Mira menggigit bibir. Ia sadar telah begitu banyak menyusahkan Edgar. Tapi, Mira tak punya sandaran lain untuk berbagi. Keluarganya jauh dan mereka tak mungkin bisa membantu.

"Mira. Ada apa?" Edgar menyentak kebisuan wanita itu. Edgar melihat keragu-raguan di mata Mira. Namun, ia telah sampai di hadapan Mira. Haruskah wanita itu diam?

"Ada seseorang yang sengaja membuang bangkai tikus di depan pintu rumah," ungkap Mira dengan suara pelan. Ekor matanya menunjuk ke arah pintu rumah.

Edgar tercekat.

"Bangkai tikus?"

"Ini sudah ke tiga kalinya," ucap Mira menambahkan. "Kalau itu cuma sekali, aku masih bisa maklum. Mungkin tikus itu kebetulan mati di depan pintu, tapi ini sudah tiga kali. Seseorang pasti sengaja melakukan hal itu, kan?"

Edgar berpikir.

"Apa kamu punya masalah dengan orang-orang di sekitar sini?" tanya Edgar menginterogasi.

"Tidak ada."

"Mungkin orang yang kamu kenal? Apa kamu pernah bertengkar atau punya masalah dengan seseorang?"

Mira terdiam.

"Aku tidak punya masalah dengan siapapun. Aku hanya punya masalah dengan... "

"Dia ada di penjara," potong Edgar mengingatkan. Yang ia maksud adalah mantan kekasih Mira. "Dia tidak bisa menyakitimu kecuali dia menyuruh orang lain untuk melakukannya."

Mira tertegun. Mungkinkah pria itu masih menyimpan dendam padanya?

"Apa kamu mau aku menyelidikinya?" tawar Edgar. Namun, wanita itu menolak.

"Tidak usah." Mira tak ingin merepotkan Edgar lagi.

"Bagaimana kalau hal yang sama terjadi lagi?"
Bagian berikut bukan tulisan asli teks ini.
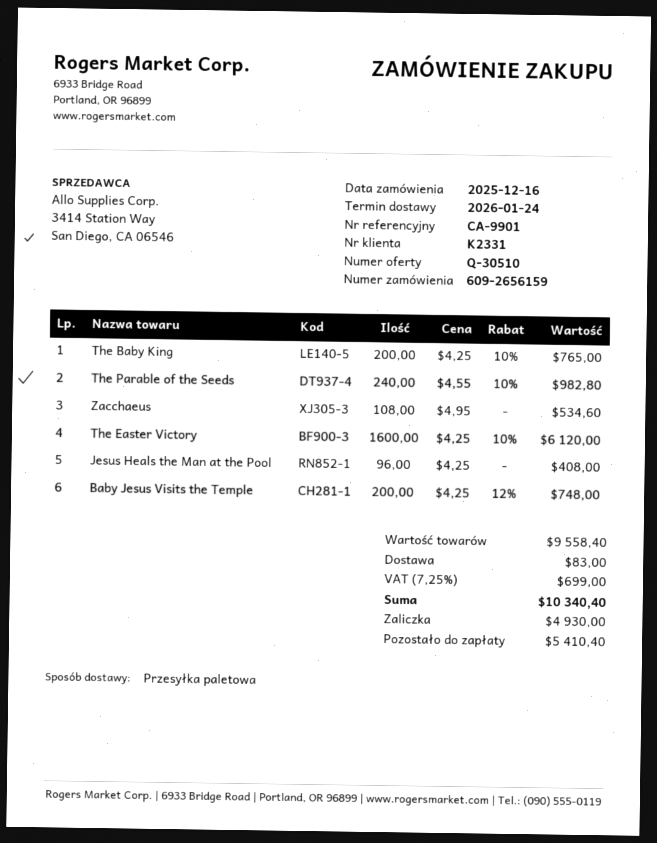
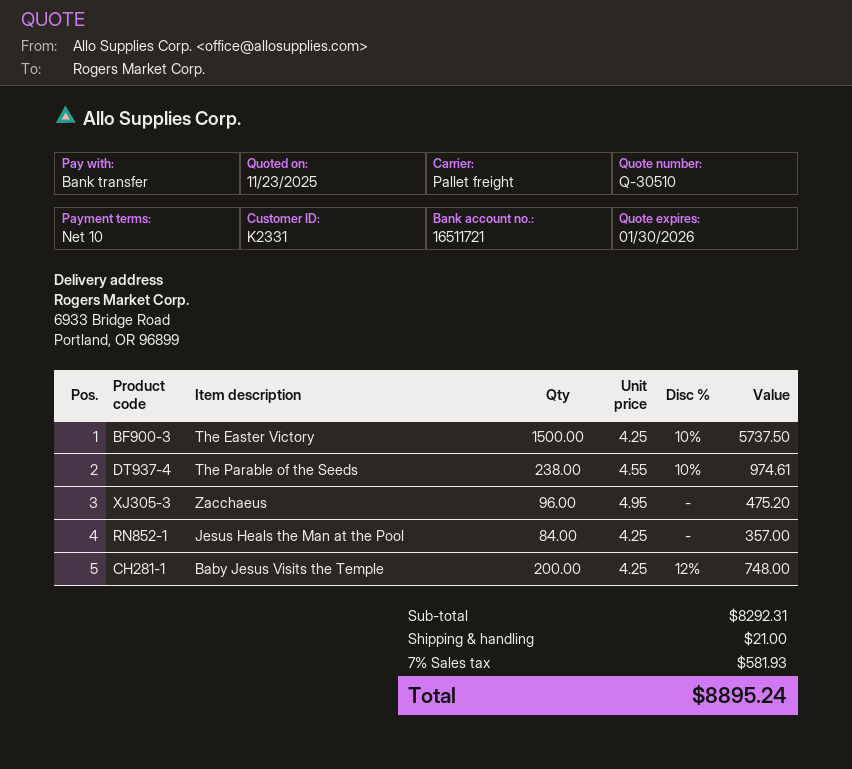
The Baby King: 200 x 4.25 - 10% = 765.00 -> none
The Parable of the Seeds: 240 x 4.55 - 10% = 982.80 -> 238 x 4.55 - 10% = 974.61
Zacchaeus: 108 x 4.95 = 534.60 -> 96 x 4.95 = 475.20
The Easter Victory: 1600 x 4.25 - 10% = 6120.00 -> 1500 x 4.25 - 10% = 5737.50
Jesus Heals the Man at the Pool: 96 x 4.25 = 408.00 -> 84 x 4.25 = 357.00
subtotal: 9558.40 -> 8292.31
shipping: 83.00 -> 21.00
tax: 7.25% = 699.00 -> 7% = 581.93
total: 10340.40 -> 8895.24

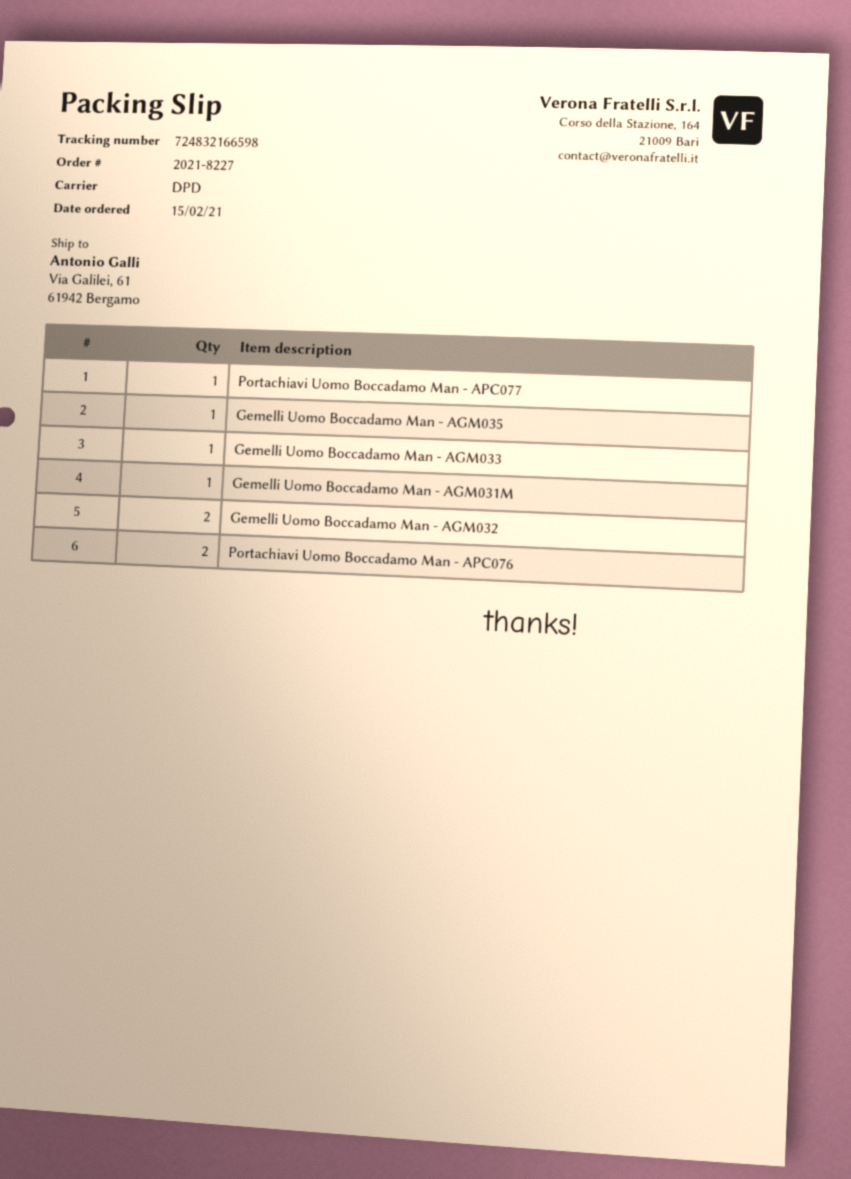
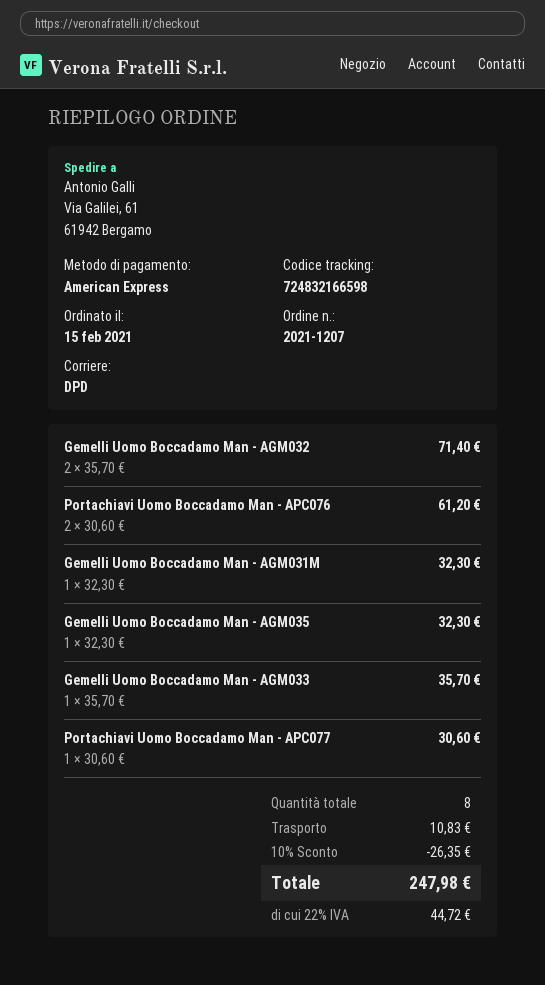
order number: 2021-8227 -> 2021-1207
"Mungkin aku akan pindah."

"Itu lebih baik. Hubungi aku kalau kamu akan pindah. Aku akan mencarikan... "

"Biar aku saja. Aku bisa mencari sendiri," sahut Mira.

"Apa kamu baik-baik saja sekarang?"

"Ya." Wanita itu mengangguk. Perasaannya sudah jauh berubah. Ia merasa lebih baik setelah menceritakan semua yang dialaminya pada Edgar.
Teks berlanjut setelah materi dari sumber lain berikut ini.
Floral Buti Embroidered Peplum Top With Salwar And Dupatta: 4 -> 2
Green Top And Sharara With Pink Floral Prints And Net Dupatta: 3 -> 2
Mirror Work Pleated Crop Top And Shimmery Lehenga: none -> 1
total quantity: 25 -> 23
"Sekarang cepat masuk dan kunci pintunya. Kalau ada apa-apa hubungi aku. Mengerti?"

Mira mengangguk.

"Bagus," puji Edgar. Pria itu tanpa sadar mengusap kepala Mira pelan. "Ah, aku tadi membeli sesuatu. Sebentar aku ambil."
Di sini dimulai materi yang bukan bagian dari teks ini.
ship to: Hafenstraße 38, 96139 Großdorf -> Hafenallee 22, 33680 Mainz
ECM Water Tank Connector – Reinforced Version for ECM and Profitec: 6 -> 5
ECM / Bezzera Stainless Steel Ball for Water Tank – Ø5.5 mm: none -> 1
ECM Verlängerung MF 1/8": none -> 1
Edgar bergegas kembali ke mobilnya dan mengambil kantung kertas berisi beberapa buah kue muffin cokelat.

"Apa ini?" Mira mengintip isi kantung kertas yang disodorkan Edgar untuknya.

"Muffin cokelat."

"Pasti enak," ucap Mira seraya mengumbar senyum manis.

"Kalau begitu aku pulang dulu."

"Hati-hati di jalan!" teriak Mira ketika Edgar telah berlalu dari hadapannya. Dan pria itu membalasnya dengan lambaian tangan.

Padahal muffin cokelat itu seharusnya diberikan pada Fiona.